False Apostles & Teachers
The ancient Christian apostle,
Peter, issues an ominous warning to his audience in his second letter: But false prophets also arose among the
people, just as there will also be false teachers among you, who will secretly
introduce destructive heresies, even denying the Master who bought them,
bringing swift destruction upon themselves. Many will follow their sensuality,
and because of them the way of the truth will be maligned. (2 Peter 2:1-2) Paul
tells Timothy that false teachings will spread like cancer. (2 Tim 2:17) As an
example he mentions Hymenaeus and Philetus who have erred regarding an early
form of Preterism, claiming the resurrection had already taken place. Paul,
using the OT instance of Jannes and Jambres, informs Timothy that false
teachers, even though they invoke the name of Jesus, oppose the truth, are men
of depraved minds, and are rejected in regard to the faith. (2 Tim. 2:8) Paul
uses the metaphor “savage wolves” to describe false teachers: “I know that
after my departure savage wolves will come in among you, not sparing the flock.
(Acts 20:29)
Paul warned the Corinthians about
false apostles, saying, “For such men are
false apostles, deceitful workers, disguising themselves as apostles of Christ.

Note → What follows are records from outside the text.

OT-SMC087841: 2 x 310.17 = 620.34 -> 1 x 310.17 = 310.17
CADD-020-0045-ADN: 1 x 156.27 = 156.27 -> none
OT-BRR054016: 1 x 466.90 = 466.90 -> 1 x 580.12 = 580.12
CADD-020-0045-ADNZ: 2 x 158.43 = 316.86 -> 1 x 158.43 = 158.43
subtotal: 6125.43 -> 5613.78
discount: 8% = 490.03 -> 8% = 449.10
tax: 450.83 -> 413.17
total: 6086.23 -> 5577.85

No wonder, for even Satan disguises himself as an angel of light. Therefore it
is not surprising if his servants also disguise themselves as servants of
righteousness, whose end will be according to their deeds.” (2 Cor.
11:13-15) These men actually look like apostles of Christ. They wear the same
disguise as the true apostles wear. But upon closer examination, they are
exposed. Jesus said that many would come in His name saying that they were one
of His, and claiming that they embraced and proclaimed His message. But they
are liars, fakes, and pretenders according to Jesus. In the end, it is those
who hear His word and do it that are the true teachers and followers of Christ.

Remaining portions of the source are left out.